A l’illusion romantique qui aveugle d’abord Teresa, le réalisateur oppose un cadrage radical, des plans très longs, sans lumière artificielle ni musique, choisit des acteurs kenyans non professionnels, filme des scènes de sexe non simulées et se tient au bord du cinéma documentaire, selon sa méthode habituelle. La quinquagénaire finira par accepter l’idée que l’économie guide les rapports humains ; le tourisme sexuel comme néo-colonialisme. Du cinéma sale, grotesque, poisseux et cruel, formellement  hallucinant.

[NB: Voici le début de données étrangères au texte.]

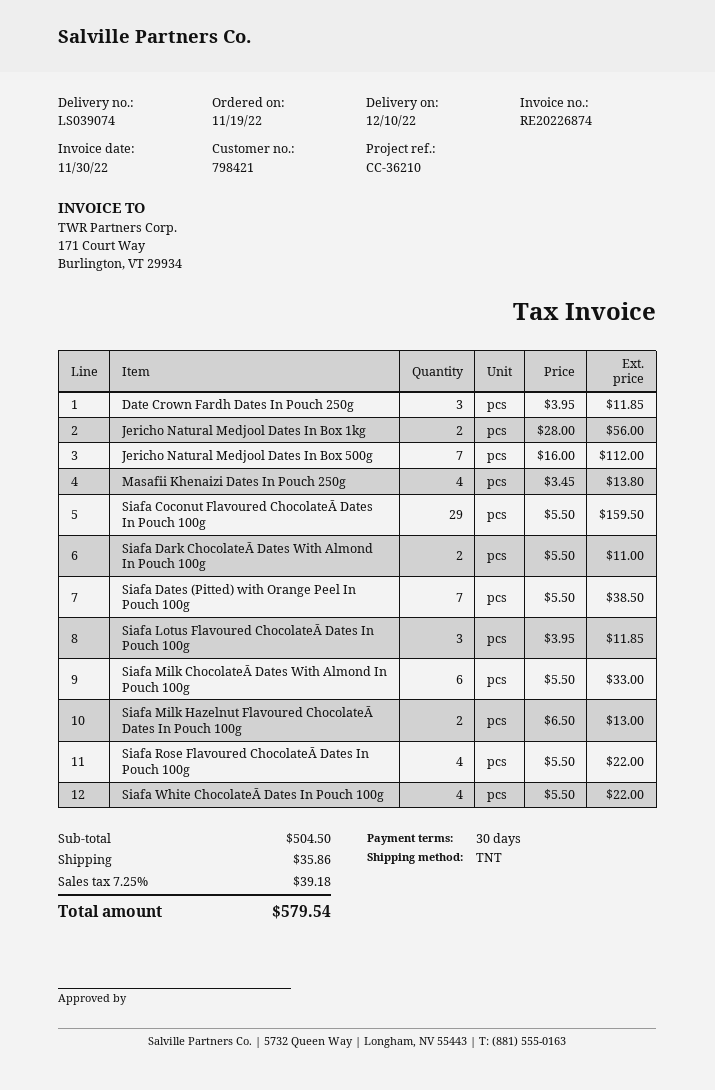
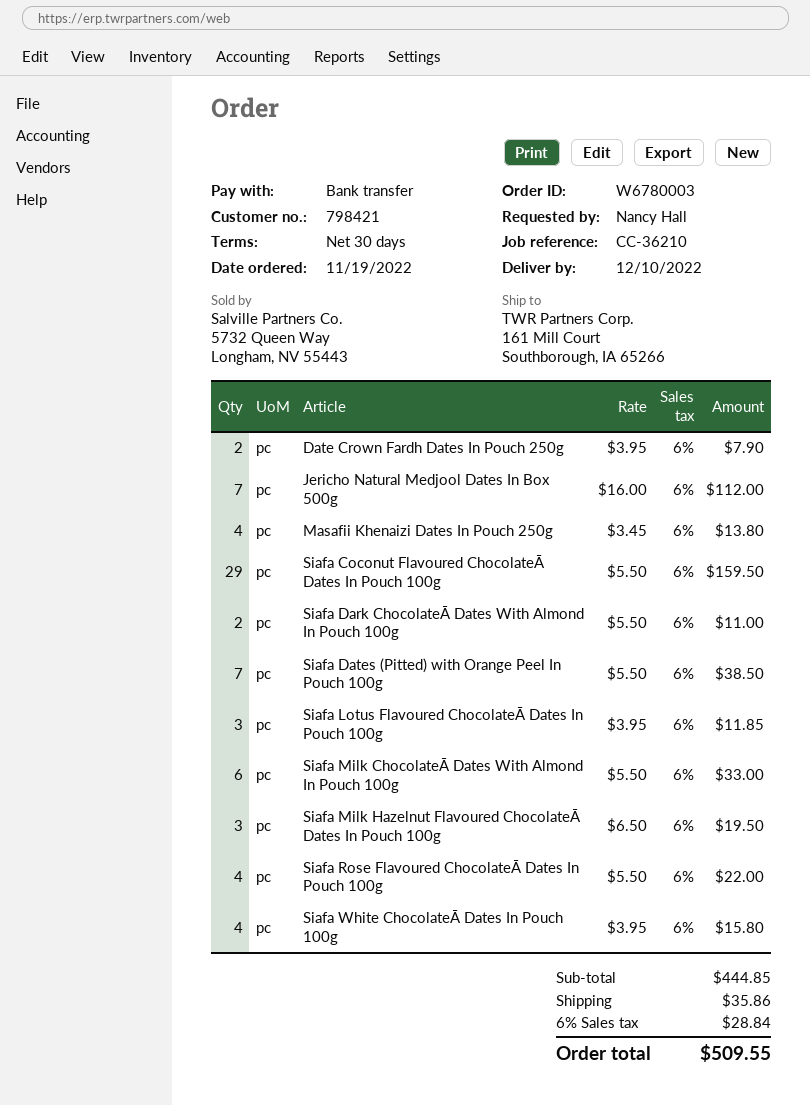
Date Crown Fardh Dates In Pouch 250g: 3 x 3.95 = 11.85 -> 2 x 3.95 = 7.90
Jericho Natural Medjool Dates In Box 1kg: 2 x 28.00 = 56.00 -> none
Siafa Milk Hazelnut Flavoured ChocolateĀ Dates In Pouch 100g: 2 x 6.50 = 13.00 -> 3 x 6.50 = 19.50
Siafa White ChocolateĀ Dates In Pouch 100g: 4 x 5.50 = 22.00 -> 4 x 3.95 = 15.80
subtotal: 504.50 -> 444.85
tax: 7.25% = 39.18 -> 6% = 28.84
total: 579.54 -> 509.55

Samedi 11, 19h, on vient soigner sa gueule de bois devant le magnifique Rio Corgo de Sergio da Costa, portugais et Maya Kosa, polonaise. Si dans Paradis : Amour, la fiction ne s’oppose pas à la réalité, ici, un film documentaire n’est pas le contraire d’un film de fiction. Ce semi-documentaire fait le portrait de Joaquim Silva, un vagabond qui a fait tous les métiers, réparateur de parapluies, barbier, maçon, mineur, berger, coiffeur, jardinier, clown, magicien…et qui promène désormais sa silhouette de dandy, ses bagues, son sombrero et ses bottes de cow-boy dans un village dont les habitants semblent se méfier de sa fantaisie. Ils l’appellent « l’Espagnol », et les éoliennes avec lesquelles le cadre la caméra rappellent les moulins à vent de Don Quichotte : lui aussi règne sur un royaume imaginaire. Il habite avec des fantômes. Une petite fille, pourtant, s’accroche à lui, il lui confie ses histoires tandis que la vie l’abandonne peu à peu. Le matériel documentaire s’entremêle aux fictions et aux hallucinations qui peuplent Silva ; les deux sont inséparables. Les plans panoramiques filment l’harmonie parfaite entre l’homme et la nature -scène inoubliable d’un chien chantant au son d’un accordéon-, et le montage du génial Telmo Churro nous rappelle le rythme des films de Miguel Gomes. Le duo lusitano-polonais filme la folie sublime, la vie qui coule le long du Rio Corgo.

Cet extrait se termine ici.